[Recorded data]
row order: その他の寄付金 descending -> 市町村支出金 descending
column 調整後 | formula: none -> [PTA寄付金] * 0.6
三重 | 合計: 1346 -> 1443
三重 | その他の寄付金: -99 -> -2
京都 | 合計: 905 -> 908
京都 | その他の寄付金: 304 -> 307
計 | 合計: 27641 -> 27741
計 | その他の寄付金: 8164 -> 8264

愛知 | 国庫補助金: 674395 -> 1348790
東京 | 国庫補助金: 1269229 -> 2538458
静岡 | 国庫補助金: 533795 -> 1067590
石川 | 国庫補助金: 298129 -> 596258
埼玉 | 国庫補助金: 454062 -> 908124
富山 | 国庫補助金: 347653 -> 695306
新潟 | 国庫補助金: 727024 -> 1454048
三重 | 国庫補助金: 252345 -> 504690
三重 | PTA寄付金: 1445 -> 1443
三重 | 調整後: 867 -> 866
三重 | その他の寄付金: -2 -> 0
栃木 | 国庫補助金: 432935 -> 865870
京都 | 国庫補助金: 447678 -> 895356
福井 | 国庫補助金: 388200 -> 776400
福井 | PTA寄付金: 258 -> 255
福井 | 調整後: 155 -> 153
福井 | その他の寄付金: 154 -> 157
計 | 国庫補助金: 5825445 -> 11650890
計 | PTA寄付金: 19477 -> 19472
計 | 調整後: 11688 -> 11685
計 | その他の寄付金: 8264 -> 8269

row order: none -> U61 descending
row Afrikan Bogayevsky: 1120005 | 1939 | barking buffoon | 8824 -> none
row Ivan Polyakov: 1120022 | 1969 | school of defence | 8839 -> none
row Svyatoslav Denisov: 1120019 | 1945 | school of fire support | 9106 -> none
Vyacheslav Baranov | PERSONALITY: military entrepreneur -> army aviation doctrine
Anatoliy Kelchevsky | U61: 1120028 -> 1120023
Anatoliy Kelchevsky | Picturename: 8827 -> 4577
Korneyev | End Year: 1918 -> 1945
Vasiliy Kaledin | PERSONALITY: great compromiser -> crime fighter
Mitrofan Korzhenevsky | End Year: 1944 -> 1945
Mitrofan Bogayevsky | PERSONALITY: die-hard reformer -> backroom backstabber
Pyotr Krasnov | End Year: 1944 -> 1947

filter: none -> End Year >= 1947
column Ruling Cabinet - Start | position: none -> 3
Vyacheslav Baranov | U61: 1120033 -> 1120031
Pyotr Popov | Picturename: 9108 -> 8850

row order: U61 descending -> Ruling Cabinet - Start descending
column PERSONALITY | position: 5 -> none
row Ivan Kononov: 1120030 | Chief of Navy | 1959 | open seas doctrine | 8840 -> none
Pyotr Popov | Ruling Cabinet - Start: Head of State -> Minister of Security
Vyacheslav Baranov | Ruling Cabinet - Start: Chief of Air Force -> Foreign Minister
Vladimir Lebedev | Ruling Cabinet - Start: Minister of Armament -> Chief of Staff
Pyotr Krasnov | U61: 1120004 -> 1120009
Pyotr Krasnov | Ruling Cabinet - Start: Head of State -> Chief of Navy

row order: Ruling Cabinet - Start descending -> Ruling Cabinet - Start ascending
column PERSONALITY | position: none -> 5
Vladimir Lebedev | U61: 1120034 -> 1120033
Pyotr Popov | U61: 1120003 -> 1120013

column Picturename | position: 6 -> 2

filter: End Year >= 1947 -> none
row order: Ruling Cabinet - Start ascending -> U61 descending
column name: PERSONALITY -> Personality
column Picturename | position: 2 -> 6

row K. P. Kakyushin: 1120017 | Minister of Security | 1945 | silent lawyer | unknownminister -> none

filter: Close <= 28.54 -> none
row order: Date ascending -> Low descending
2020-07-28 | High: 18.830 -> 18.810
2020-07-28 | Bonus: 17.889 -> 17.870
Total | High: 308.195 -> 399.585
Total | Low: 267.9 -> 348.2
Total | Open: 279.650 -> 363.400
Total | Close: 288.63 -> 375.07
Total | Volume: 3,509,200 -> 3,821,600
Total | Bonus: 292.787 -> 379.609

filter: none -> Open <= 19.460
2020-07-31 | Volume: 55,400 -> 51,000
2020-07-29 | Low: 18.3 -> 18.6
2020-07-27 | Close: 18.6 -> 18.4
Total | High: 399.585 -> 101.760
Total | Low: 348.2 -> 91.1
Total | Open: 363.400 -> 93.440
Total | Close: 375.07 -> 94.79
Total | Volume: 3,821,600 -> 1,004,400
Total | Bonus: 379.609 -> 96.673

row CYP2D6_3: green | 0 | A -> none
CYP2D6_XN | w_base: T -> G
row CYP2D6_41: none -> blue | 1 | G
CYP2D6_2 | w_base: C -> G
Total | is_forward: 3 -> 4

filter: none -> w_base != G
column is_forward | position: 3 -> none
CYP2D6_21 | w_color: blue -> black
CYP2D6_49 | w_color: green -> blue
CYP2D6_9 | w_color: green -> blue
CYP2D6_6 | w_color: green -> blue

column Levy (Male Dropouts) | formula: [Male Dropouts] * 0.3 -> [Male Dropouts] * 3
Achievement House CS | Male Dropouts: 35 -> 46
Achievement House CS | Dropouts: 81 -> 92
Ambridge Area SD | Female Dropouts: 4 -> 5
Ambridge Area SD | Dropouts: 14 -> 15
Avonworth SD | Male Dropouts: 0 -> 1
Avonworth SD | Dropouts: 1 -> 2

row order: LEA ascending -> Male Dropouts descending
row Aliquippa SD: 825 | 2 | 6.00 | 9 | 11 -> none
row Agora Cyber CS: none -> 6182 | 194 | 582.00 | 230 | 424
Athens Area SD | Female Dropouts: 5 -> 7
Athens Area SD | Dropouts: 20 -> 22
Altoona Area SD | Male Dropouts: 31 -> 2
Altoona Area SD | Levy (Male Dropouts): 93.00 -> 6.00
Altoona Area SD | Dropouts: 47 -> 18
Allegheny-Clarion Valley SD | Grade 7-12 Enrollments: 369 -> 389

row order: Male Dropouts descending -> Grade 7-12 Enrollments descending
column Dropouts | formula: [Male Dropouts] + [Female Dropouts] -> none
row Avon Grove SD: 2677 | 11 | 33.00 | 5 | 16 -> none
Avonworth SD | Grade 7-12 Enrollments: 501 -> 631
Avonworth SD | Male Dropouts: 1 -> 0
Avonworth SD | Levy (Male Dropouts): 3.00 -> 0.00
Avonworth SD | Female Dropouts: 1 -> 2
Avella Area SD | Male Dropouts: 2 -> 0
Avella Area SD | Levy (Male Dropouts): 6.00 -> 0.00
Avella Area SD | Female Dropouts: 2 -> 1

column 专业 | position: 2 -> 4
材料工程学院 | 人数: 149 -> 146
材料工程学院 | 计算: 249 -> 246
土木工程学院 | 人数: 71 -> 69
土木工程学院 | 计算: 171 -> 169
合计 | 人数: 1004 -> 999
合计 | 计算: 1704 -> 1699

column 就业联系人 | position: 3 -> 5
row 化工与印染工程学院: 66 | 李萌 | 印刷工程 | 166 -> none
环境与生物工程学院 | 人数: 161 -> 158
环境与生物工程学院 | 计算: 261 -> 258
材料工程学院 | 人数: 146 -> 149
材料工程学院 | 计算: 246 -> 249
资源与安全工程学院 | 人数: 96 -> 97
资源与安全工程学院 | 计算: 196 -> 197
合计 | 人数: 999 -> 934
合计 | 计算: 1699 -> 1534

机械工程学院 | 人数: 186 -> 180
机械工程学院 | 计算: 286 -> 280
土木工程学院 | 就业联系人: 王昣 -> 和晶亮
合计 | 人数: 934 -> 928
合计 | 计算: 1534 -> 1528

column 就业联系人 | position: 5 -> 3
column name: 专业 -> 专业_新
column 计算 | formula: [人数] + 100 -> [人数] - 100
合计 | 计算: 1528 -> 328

Work task: Taking the lines above, repeat exactly those from the line that contains "Total | High: 399.585 -> 101.760" through the line that contains "CYP2D6_2 | w_base: C -> G", and both of those lines as well. Include nothing else.

Result of this task:
Total | High: 399.585 -> 101.760
Total | Low: 348.2 -> 91.1
Total | Open: 363.400 -> 93.440
Total | Close: 375.07 -> 94.79
Total | Volume: 3,821,600 -> 1,004,400
Total | Bonus: 379.609 -> 96.673

row CYP2D6_3: green | 0 | A -> none
CYP2D6_XN | w_base: T -> G
row CYP2D6_41: none -> blue | 1 | G
CYP2D6_2 | w_base: C -> G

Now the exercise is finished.